Yes, I am sure he would not have lived up to those ideals and visions as he does in memory. Teddy Kennedy warned us of that in his eulogy at the funeral (below). But Bobby pointed us to a different and hopefully better way of being a nation. He reminded us in his own personal way that we do have values and morals to live up to as a unified nation. Had he been elected he would have been, even far more than Bill Clinton was called, the first multi-racial candidate who was seen by all as a hope for unity in diversity.

Bobby loved a quote from Aeschylus that he used, off the cuff, in his famous speech in Indianapolis when King was killed:

My favorite poet was Aeschylus. He once wrote: “Even in our sleep, pain which cannot forget falls drop by drop upon the heart, until, in our own despair, against our will, comes wisdom through the awful grace of God.”

What we need in the United States is not division; what we need in the United States is not hatred; what we need in the United States is not violence and lawlessness, but is love and wisdom, and compassion toward one another, and a feeling of justice toward those who still suffer within our country, whether they be white or whether they be black.
Perhaps in our grief 40 years ago we missed something that Bobby urged us to look for and which I have a feeling he himself found.
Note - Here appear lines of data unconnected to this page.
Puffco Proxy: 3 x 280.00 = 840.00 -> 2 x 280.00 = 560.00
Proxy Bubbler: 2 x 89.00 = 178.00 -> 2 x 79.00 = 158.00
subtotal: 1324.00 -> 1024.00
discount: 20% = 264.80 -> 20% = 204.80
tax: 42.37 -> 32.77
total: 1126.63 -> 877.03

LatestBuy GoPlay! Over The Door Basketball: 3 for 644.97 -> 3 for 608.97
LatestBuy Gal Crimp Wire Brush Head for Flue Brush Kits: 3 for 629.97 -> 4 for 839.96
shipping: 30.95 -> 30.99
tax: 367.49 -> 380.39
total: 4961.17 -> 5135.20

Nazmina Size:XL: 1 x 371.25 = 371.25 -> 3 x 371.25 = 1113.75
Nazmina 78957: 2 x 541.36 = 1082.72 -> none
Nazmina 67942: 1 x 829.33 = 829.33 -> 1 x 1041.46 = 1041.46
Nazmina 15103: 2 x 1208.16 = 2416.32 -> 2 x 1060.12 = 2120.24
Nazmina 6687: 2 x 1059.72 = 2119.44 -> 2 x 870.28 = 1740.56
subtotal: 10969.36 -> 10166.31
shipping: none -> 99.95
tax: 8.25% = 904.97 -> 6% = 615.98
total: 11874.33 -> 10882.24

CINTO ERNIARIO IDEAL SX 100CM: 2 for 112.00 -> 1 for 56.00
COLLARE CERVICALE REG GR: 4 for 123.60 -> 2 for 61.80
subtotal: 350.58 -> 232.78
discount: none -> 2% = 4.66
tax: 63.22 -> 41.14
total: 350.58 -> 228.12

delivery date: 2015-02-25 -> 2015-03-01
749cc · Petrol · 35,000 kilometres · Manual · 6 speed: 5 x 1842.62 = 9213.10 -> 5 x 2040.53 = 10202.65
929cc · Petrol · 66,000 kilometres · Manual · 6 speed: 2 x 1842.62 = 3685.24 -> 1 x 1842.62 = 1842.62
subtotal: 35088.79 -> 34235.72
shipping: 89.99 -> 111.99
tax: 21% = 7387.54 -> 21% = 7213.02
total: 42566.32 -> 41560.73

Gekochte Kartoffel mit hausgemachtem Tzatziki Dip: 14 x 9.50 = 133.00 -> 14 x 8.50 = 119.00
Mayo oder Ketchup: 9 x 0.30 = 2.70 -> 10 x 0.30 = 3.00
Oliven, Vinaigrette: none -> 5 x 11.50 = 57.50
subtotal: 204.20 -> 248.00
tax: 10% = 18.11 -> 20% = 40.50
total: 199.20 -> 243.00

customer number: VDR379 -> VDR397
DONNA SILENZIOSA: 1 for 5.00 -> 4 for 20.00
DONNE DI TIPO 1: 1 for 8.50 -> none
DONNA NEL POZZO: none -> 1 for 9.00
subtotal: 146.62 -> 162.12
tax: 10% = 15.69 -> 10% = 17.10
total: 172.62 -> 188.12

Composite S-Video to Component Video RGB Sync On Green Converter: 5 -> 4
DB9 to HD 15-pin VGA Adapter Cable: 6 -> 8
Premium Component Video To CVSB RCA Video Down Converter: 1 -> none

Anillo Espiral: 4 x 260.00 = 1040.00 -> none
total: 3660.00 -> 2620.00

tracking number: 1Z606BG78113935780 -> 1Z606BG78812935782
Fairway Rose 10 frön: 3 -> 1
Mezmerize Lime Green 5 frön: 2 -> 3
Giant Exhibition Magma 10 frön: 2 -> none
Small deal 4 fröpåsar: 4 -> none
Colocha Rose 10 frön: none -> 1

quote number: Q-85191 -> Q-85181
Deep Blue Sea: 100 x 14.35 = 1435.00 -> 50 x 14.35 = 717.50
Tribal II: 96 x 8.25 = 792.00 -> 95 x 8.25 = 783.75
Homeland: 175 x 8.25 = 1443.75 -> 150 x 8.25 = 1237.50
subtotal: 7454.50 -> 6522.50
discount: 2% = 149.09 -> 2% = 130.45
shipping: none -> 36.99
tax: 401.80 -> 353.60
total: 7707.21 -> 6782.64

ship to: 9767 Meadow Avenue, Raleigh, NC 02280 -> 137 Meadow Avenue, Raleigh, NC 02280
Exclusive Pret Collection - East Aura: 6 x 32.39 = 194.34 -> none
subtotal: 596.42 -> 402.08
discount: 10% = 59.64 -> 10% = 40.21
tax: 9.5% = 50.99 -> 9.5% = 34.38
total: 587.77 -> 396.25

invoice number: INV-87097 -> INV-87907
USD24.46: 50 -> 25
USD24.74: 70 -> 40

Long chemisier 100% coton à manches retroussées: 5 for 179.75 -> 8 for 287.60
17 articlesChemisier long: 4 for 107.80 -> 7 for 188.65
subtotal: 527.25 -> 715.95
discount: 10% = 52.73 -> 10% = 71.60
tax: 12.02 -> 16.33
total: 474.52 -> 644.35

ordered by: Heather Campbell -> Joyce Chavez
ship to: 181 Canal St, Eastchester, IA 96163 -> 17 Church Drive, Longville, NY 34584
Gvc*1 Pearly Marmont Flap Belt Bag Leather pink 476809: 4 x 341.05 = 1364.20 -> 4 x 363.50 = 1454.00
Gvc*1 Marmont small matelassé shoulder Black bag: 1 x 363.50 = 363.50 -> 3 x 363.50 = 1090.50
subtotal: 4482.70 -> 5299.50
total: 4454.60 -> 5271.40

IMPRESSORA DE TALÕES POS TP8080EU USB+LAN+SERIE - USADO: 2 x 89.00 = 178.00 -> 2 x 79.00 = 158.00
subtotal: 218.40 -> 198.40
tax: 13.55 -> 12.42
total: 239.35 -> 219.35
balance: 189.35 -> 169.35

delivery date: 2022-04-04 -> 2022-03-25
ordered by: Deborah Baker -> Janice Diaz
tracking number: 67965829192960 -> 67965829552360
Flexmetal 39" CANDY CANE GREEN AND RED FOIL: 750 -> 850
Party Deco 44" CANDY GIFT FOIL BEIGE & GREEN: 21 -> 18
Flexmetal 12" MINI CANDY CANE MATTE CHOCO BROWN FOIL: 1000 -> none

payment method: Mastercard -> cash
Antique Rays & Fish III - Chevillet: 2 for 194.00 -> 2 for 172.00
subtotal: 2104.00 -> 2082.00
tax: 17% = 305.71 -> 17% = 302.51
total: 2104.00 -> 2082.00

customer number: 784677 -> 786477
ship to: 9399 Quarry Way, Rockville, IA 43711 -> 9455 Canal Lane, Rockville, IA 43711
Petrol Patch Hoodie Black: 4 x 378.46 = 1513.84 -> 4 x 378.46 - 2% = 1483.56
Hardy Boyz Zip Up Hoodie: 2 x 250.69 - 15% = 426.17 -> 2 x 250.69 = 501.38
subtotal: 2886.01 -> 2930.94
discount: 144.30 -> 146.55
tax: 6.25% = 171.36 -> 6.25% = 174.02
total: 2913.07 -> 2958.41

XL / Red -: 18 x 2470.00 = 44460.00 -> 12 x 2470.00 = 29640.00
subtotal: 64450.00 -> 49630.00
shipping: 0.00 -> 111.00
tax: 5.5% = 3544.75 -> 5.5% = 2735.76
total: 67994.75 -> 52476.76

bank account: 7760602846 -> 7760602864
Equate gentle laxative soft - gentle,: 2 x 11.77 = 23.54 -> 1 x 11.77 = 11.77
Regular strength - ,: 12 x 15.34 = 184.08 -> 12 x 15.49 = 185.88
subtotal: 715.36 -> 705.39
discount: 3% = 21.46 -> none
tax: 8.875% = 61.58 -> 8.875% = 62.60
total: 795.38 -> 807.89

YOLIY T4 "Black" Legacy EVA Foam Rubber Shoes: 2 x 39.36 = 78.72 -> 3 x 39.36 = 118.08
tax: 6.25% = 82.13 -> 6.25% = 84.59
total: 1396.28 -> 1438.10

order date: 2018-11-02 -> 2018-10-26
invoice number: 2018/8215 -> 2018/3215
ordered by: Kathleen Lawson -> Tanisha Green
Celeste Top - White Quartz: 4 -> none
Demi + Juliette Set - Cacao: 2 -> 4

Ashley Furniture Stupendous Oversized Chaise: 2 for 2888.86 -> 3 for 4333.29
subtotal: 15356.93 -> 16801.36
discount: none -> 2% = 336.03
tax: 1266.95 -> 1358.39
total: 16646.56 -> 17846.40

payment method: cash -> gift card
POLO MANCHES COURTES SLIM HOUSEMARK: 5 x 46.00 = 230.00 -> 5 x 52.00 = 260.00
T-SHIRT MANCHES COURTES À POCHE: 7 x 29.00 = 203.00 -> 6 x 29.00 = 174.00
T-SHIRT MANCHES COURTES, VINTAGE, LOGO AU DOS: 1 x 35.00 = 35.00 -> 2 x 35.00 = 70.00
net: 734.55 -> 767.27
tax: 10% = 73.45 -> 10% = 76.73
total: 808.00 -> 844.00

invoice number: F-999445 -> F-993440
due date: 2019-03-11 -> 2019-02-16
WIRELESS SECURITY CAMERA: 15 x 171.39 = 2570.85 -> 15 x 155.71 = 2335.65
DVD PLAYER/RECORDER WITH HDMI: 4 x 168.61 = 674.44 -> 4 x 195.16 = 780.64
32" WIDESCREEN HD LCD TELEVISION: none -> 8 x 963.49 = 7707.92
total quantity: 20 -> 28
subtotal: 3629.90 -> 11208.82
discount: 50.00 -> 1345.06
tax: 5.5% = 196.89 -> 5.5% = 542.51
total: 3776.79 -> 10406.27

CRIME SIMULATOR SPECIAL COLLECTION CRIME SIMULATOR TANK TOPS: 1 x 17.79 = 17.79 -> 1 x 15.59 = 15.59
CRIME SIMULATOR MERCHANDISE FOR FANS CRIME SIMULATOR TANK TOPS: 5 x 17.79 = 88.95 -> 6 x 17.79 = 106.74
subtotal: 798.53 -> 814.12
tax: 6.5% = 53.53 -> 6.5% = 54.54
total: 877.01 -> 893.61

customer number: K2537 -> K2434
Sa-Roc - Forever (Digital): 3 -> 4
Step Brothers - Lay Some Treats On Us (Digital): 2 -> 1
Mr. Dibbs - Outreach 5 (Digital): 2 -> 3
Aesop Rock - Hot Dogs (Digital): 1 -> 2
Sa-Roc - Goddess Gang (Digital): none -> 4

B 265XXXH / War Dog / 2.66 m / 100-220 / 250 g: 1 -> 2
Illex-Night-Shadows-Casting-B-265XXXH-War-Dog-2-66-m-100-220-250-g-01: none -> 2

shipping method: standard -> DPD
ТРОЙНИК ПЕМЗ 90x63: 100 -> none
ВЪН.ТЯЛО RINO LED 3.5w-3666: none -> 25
That wisdom which comes from the "awful grace of God" can lead us to living that new way of life that he called us to see.

So, Bobby, 40 years later, many of us still miss you, and for many of us you are just another person in history. As a nation, we may still be waiting for what you brought to us so seemingly simply. I close with Teddy's closing words in New York on June 8 when Bobby's funeral was held.
My brother need not be idealized, or enlarged in death beyond what he was in life; to be remembered simply as a good and decent man, who saw wrong and tried to right it, saw suffering and tried to heal it, saw war and tried to stop it.

Those of us who loved him and who take him to his rest today, pray that what he was to us and what he wished for others will some day come to pass for all the world.

As he said many times, in many parts of this nation, to those he touched and who sought to touch him:

"Some men see things as they are and say why.
I dream things that never were and say why not."